NO store, no human, would pay for little diagrams if a real child had not
been hurt in those ways.

There is no law in the history of the world that came about without someone
having done the thing there's now a law against.

-=-Most of those ladder stair thingys say "employee use
only"...i would think that these precautions would relieve them of
responsibility if you choose to ignore the warnings.-=-

Lots of kids can't read. Some adults can't read English.

-=-Yes, i think walmart doesnt want kids to be hurt in their stores.
But i also think walmart employees have a huge expanded view of what
will hurt a child.-=-

It doesn't matter. Walmart isn't a playground and even if they "only" cared
about their stock or about the peace and quiet for other customers, that's
enough reason to ask kids to behave in store-visiting ways when they're in

-=-. Info i've
tried to give is how to meet your child's needs to explore the store
without making him feel bad about it.-=-

If his "need to explore" includes doing things that are against store policy
or advice, maybe he shouldn't feel bad about it, but maybe the MOM should.

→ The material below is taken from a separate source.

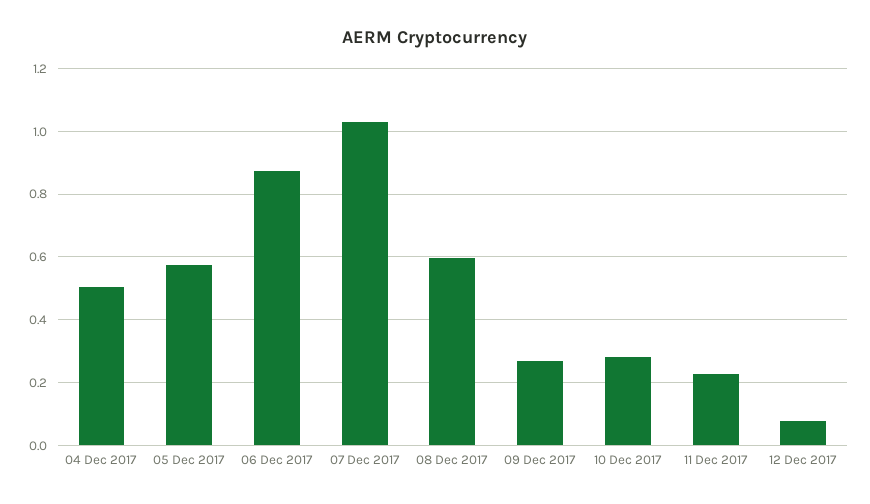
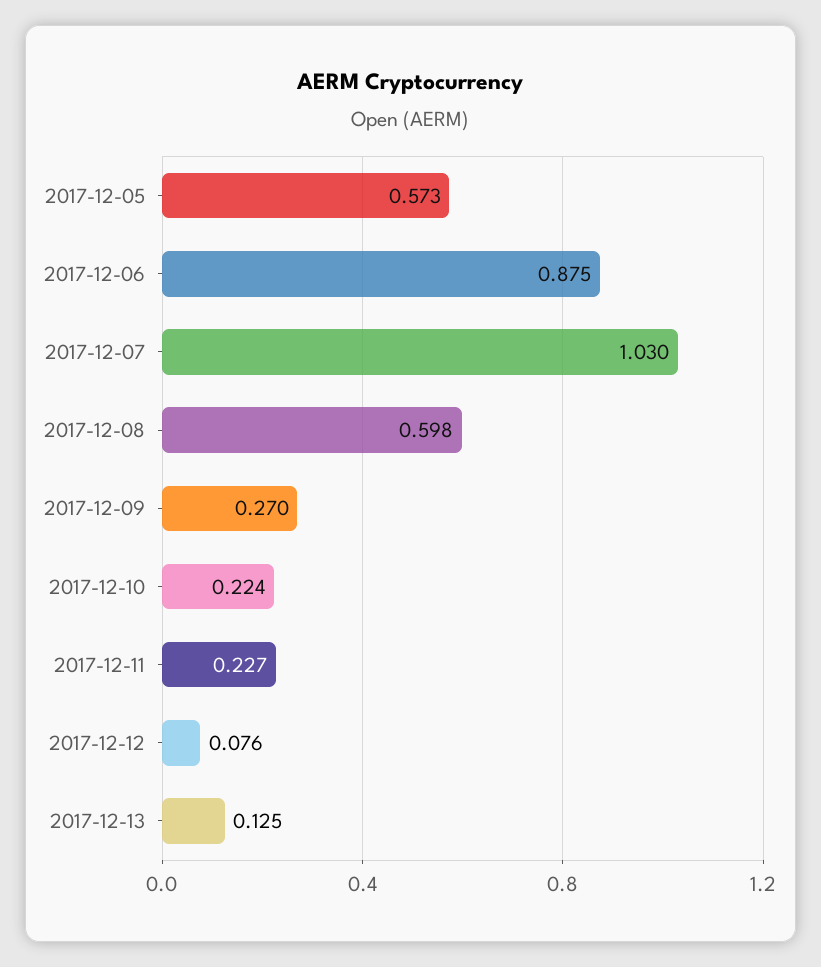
04 Dec 2017: 0.5 -> none
10 Dec 2017: 0.28 -> 0.224
2017-12-13: none -> 0.125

There was a huge blowup a few years back when someone who was more into a
movement/philosophy called NCP (Non-coercive Parenting) came and assured us all
that if they were visiting and her child wanted to walk on the coffee table,
she would try to find a way for him to do that. Some people said she should
not even THINK about trying to persuade a hostess to let a visiting kid climb
up and walk around on her coffee table, but somehow this mom was fully
convinced that her child's "need" to have his way was more important that coffee
tables or property laws or courtesy.

-=-I've also experienced enough times, a store employee telling my son
to stop doing something when IMO it wasnt a safety issue, that i
think it becomes sort of a discrimination-against-kid-behavior

Was he doing something an adult would not have done?
Had an adult been doing that same thing, would the employee have asked the
adult to stop?


[Non-text portions of this message have been removed]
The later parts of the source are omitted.